7月が始まりました。夏は子どもにとって刺激の多い季節であり、ひとまわり成長する時期でもあると言われます。日本の子ども達は日頃から「子どもらしく」過ごせていますでしょうか。現在の日本の教育は小学校や幼稚園まで大学や高校、中学の受験制度やそれに基づく授業スタイルによって“扱いやすい子”を求め、“扱いやすいようにしていく”のが一般的に現状だと思いますが、社会に出てから活躍できるのは「子どもらしさ」を持っている人と業種を問わず、多くの成功者は言います。
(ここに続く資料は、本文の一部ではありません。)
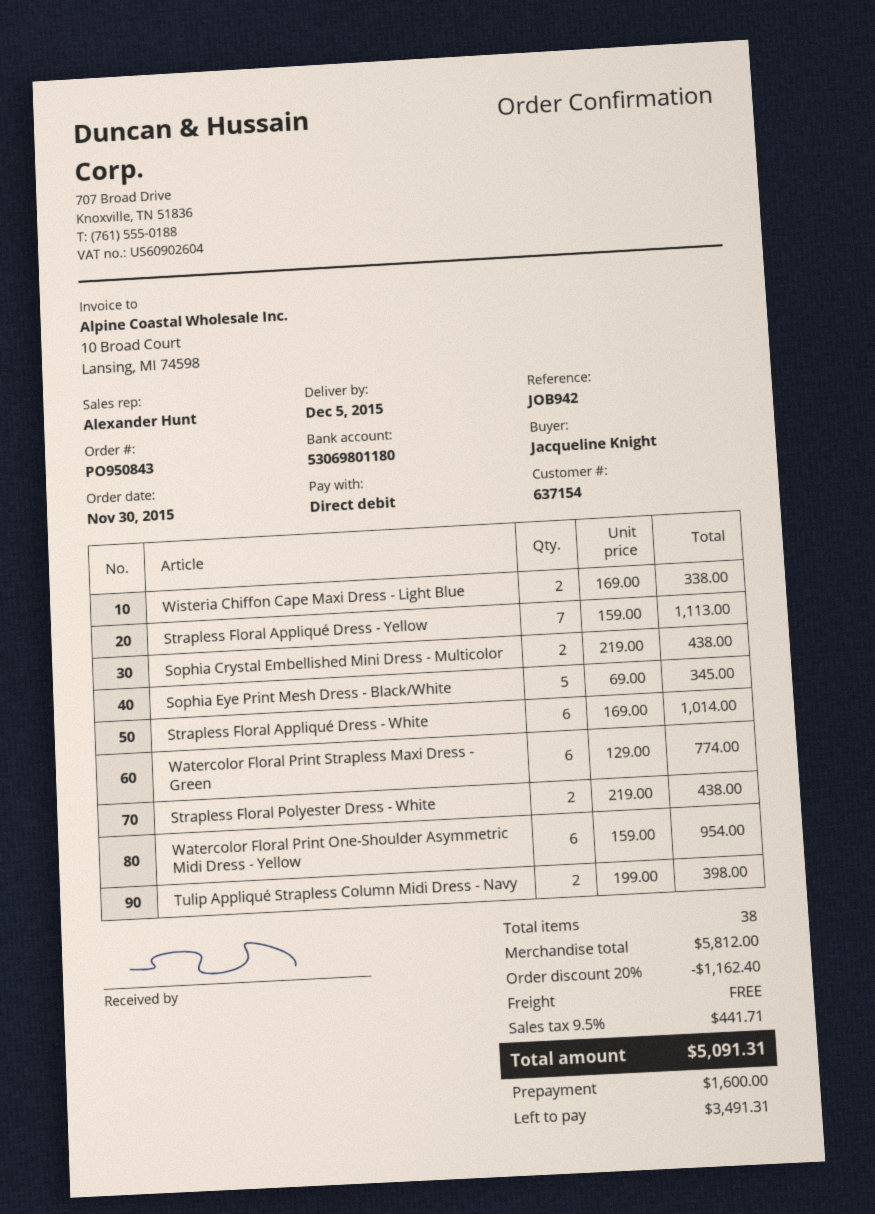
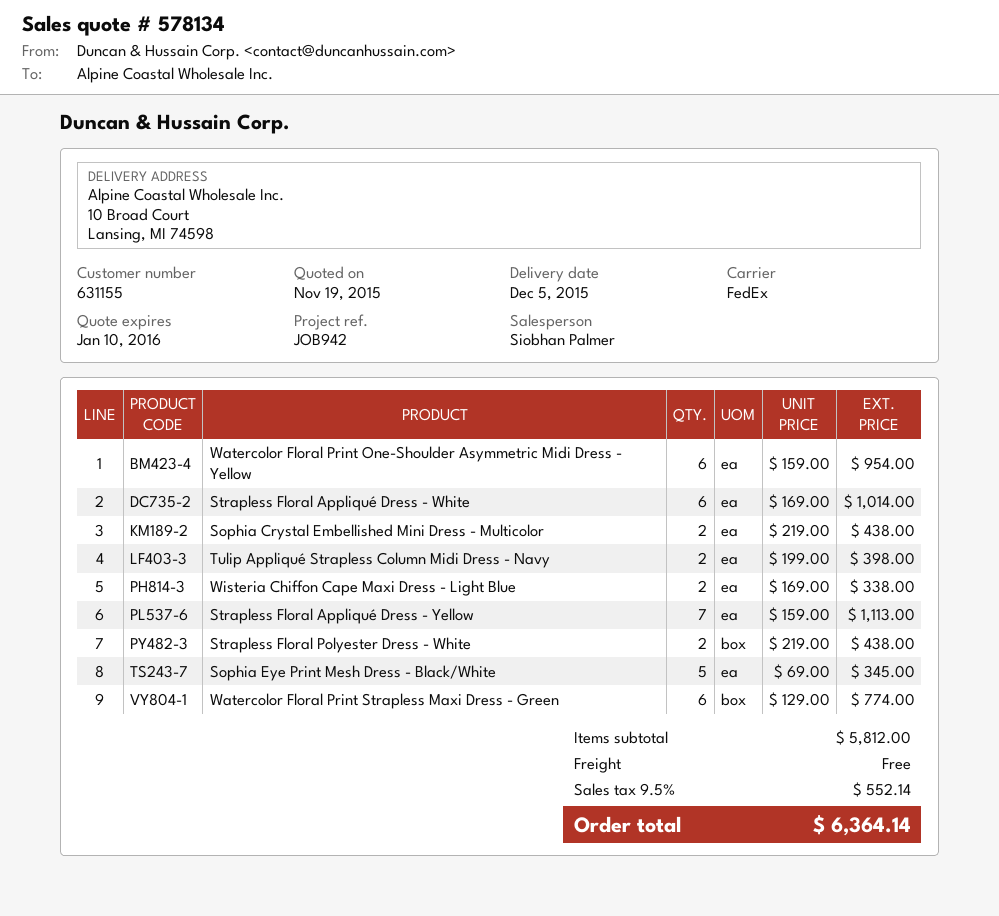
customer number: 637154 -> 631155
sales rep: Alexander Hunt -> Siobhan Palmer
discount: 20% = 1162.40 -> none
tax: 9.5% = 441.71 -> 9.5% = 552.14
total: 5091.31 -> 6364.14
私が大切に考えている「子どもらしさ」とは、“子どもは勉強なんかせず、遊んでいればいい”と言うものとは違います。「子どもらしさ」とは、『思考』『発問』『表現』などにおいて、子どもらしさがあるかどうかということです。社会はもはや普通に頭のいい子や小じんまりしたできる子が大人になった人間像よりも、強い個性やイノベイティブな能力をもつ子が成長して至る人間像の方を求め、子ども達が大人になる将来においては一層それが条件になると様々な分野で様々な識者やリーダーが言っています。日本の学校現場が量産的に生み出している人間像とはかなり距離があると危惧している人も少なくありません。
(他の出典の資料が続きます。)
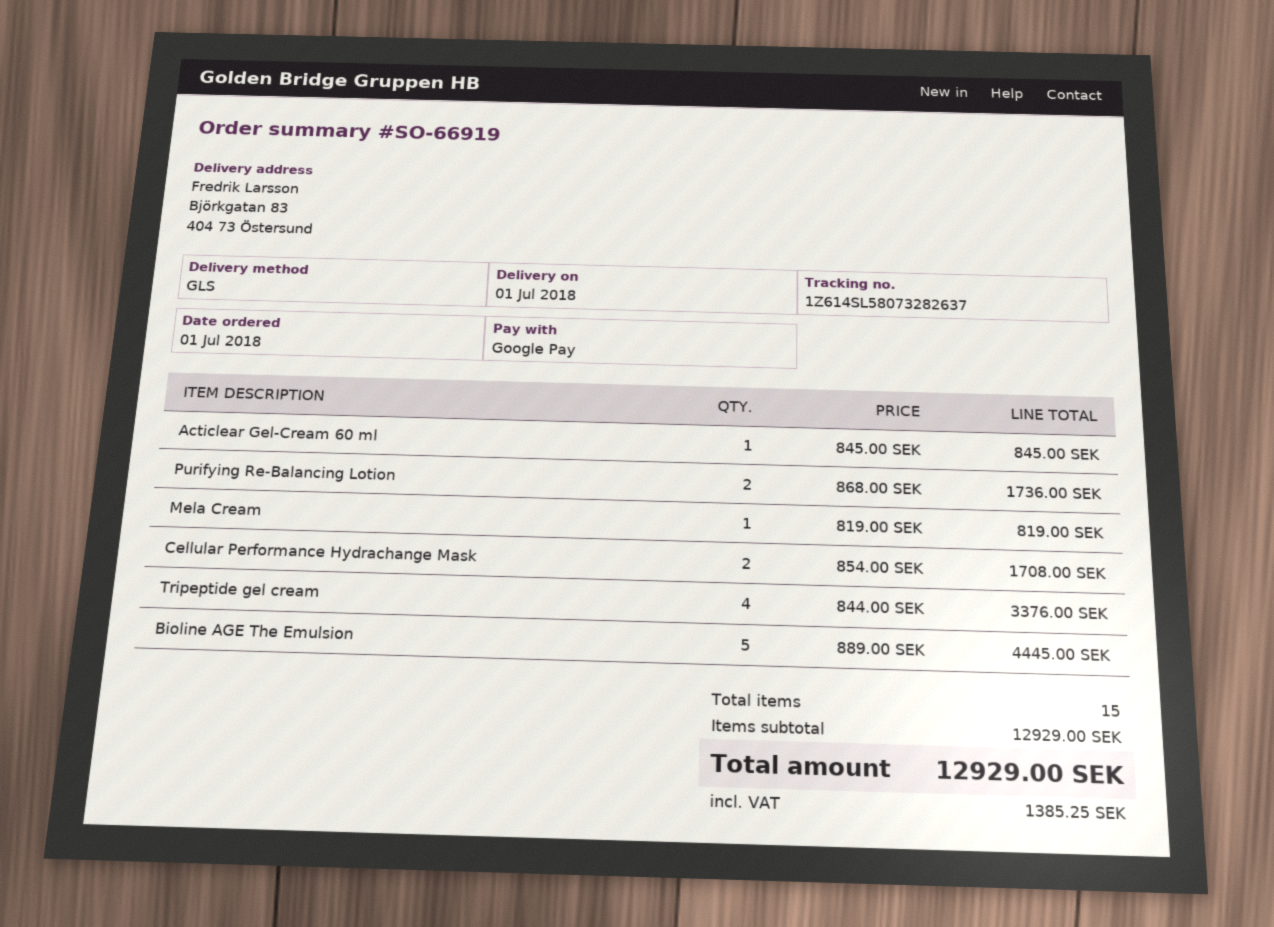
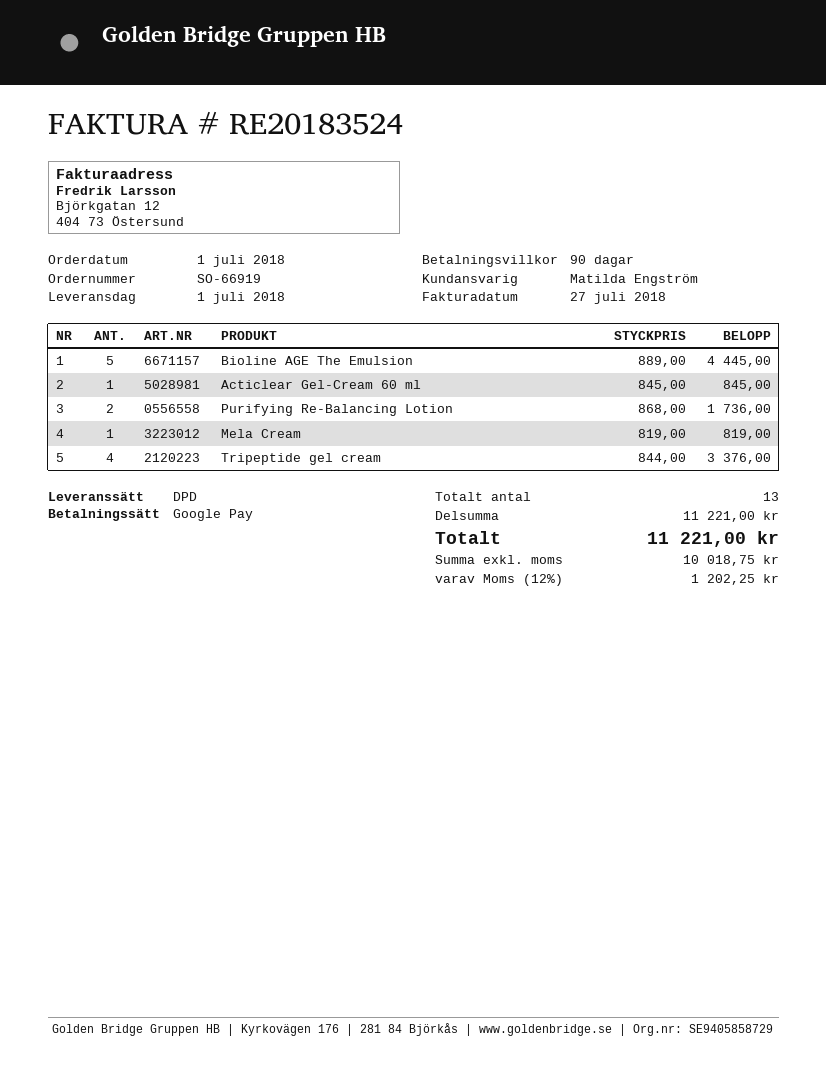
shipping method: GLS -> DPD
Cellular Performance Hydrachange Mask: 2 x 854.00 = 1708.00 -> none
total quantity: 15 -> 13
subtotal: 12929.00 -> 11221.00
tax: 1385.25 -> 1202.25
total: 12929.00 -> 11221.00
子どもの思考、子どもの発問、子どもの表現は一人ひとり個性的で、イノベイティブな発想に溢れていて大きな可能性を持っています。私の園では7、8月には外からもサマースクールとして多くの子が参加してくれますが、たとえ日常のありふれた生活の中からでも“子どもらしさ(思考・発問・表現)”を引き出すことは可能であり、短期間では制限もありますが少しでも多く、それを持ち帰ってもらいたいと思っています。